WHAT TO PRODUCE:
Every line below that contains "decoration" is to be copied.

MATERIAL FOR THIS EXERCISE:
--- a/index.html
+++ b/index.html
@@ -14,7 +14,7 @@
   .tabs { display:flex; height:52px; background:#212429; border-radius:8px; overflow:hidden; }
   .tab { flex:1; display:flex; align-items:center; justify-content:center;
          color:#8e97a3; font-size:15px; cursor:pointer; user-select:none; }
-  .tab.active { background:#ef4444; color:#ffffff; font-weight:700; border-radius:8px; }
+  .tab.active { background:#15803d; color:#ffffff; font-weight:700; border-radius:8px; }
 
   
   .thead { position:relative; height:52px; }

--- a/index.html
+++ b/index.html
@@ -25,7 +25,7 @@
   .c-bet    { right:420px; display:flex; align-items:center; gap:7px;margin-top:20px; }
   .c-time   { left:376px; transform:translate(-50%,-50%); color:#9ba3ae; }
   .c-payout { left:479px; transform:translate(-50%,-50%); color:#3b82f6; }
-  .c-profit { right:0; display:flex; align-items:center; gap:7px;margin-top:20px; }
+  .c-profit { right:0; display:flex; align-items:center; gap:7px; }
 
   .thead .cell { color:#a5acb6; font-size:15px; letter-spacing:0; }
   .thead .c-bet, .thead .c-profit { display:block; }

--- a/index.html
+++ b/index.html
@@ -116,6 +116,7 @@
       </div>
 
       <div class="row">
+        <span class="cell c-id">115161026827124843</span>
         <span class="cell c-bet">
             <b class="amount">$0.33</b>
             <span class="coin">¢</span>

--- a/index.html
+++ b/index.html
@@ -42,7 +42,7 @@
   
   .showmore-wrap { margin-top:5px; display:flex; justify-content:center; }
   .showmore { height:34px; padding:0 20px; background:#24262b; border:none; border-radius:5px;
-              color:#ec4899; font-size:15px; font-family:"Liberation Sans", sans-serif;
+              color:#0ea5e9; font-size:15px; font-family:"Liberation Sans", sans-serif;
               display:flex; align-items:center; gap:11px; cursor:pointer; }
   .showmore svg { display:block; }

--

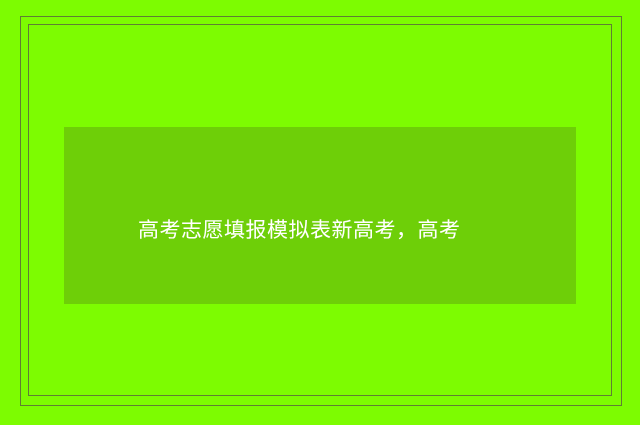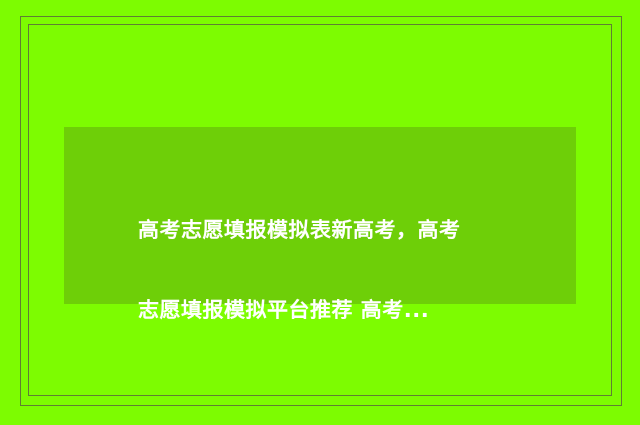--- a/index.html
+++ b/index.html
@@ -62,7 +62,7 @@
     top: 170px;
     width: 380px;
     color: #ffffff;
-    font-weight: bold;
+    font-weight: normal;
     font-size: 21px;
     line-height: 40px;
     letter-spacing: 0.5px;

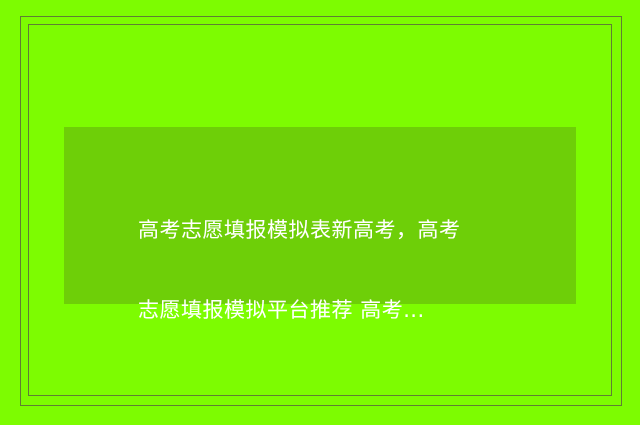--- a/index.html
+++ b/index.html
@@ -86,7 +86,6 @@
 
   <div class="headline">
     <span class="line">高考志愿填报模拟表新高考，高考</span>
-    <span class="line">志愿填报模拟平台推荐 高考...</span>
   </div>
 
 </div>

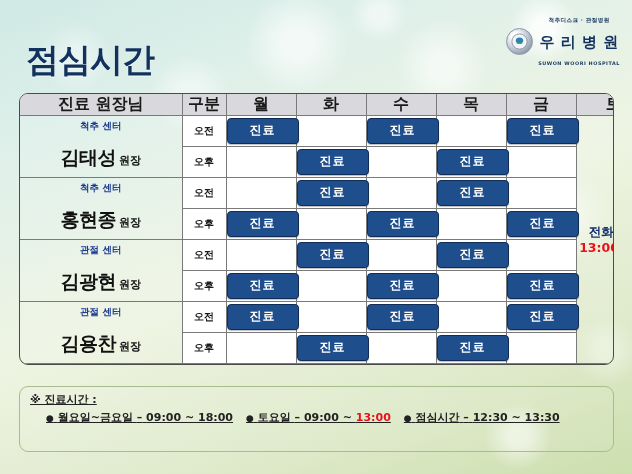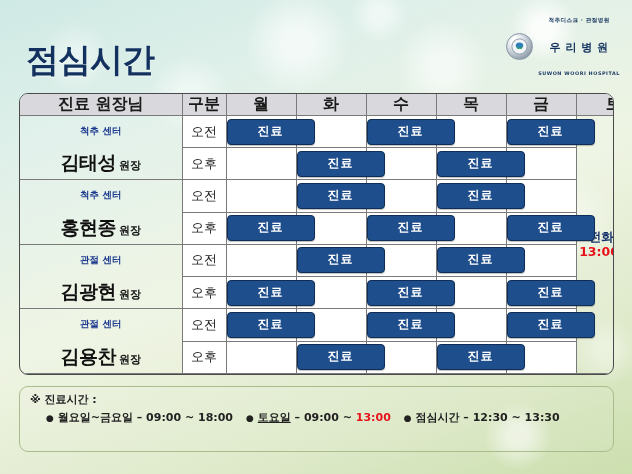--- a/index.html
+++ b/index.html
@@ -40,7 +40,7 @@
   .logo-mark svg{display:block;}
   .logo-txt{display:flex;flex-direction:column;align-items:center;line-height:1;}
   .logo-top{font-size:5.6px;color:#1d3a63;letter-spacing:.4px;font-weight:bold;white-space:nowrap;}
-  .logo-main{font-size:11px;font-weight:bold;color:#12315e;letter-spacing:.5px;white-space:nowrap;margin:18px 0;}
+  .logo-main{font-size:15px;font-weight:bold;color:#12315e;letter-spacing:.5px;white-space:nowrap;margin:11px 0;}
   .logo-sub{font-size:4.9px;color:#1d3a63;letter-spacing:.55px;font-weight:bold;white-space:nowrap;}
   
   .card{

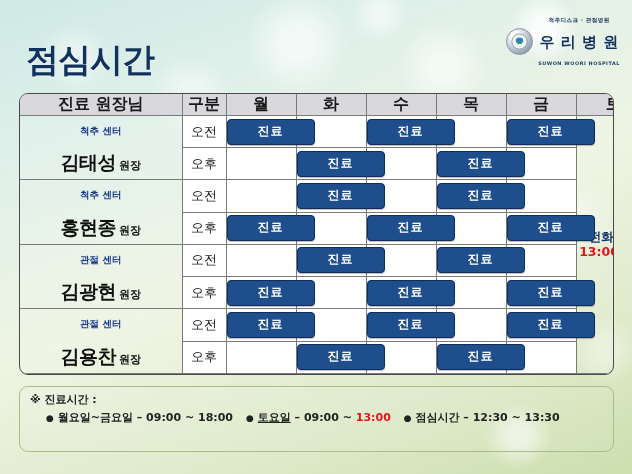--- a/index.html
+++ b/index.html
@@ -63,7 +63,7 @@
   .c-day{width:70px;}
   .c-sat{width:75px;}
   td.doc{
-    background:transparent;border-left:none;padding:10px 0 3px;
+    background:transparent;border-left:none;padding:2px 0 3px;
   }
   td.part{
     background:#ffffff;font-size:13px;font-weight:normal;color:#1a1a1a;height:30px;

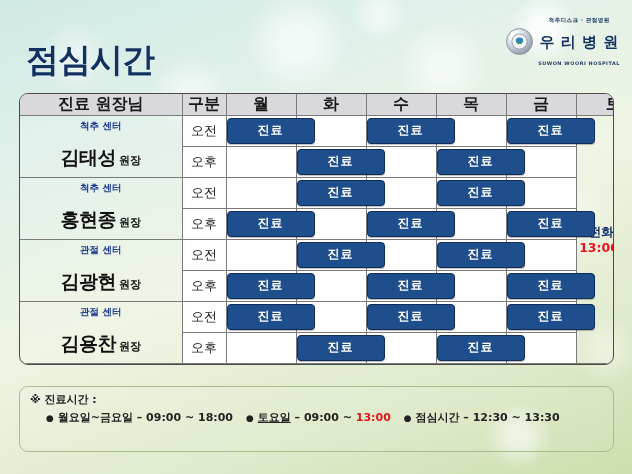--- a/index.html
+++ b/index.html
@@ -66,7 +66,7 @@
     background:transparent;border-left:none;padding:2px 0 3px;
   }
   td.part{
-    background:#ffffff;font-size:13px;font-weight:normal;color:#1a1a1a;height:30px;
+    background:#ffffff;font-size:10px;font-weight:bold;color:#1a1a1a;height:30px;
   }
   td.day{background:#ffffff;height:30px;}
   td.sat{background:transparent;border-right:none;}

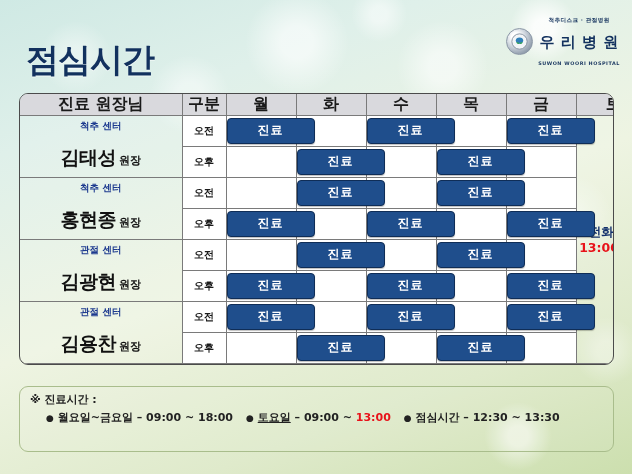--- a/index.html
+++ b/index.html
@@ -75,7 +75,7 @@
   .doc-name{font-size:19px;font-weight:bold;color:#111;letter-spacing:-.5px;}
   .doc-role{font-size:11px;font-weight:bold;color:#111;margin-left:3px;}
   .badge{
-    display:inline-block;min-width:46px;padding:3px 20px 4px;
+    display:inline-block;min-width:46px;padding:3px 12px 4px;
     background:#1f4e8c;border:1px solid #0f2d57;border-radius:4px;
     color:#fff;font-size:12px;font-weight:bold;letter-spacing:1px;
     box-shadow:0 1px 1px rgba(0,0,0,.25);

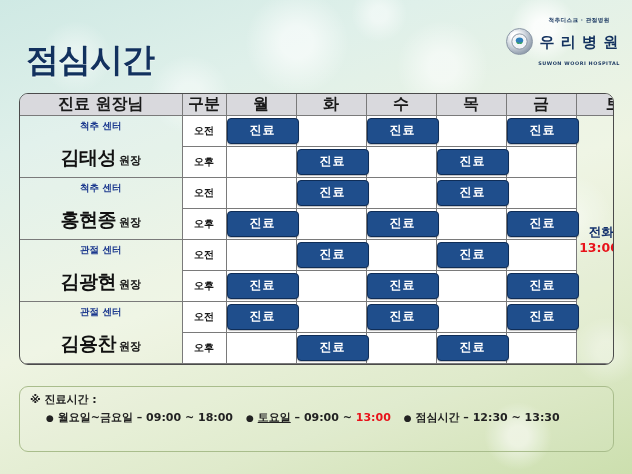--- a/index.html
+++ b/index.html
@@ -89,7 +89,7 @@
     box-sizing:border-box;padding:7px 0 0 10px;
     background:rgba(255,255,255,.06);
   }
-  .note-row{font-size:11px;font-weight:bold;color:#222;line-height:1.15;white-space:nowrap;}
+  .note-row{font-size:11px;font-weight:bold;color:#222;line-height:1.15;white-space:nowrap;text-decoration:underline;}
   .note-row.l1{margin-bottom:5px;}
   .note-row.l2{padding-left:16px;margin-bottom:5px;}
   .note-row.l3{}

==

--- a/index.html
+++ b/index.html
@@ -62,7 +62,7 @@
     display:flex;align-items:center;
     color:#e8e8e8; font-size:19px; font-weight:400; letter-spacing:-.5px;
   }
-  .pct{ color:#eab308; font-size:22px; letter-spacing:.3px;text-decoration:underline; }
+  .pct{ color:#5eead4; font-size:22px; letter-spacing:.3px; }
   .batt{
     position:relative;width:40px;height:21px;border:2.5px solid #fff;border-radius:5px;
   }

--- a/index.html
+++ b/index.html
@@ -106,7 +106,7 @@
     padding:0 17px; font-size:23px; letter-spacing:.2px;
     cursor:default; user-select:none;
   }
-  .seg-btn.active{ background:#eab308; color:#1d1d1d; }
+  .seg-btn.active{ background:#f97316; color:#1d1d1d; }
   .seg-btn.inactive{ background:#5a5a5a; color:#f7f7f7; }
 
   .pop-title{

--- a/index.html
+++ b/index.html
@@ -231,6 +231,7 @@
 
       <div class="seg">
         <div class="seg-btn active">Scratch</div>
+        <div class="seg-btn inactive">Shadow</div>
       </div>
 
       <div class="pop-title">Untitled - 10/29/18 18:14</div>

COMPLETED TASK:
+  .note-row{font-size:11px;font-weight:bold;color:#222;line-height:1.15;white-space:nowrap;text-decoration:underline;}
-  .pct{ color:#eab308; font-size:22px; letter-spacing:.3px;text-decoration:underline; }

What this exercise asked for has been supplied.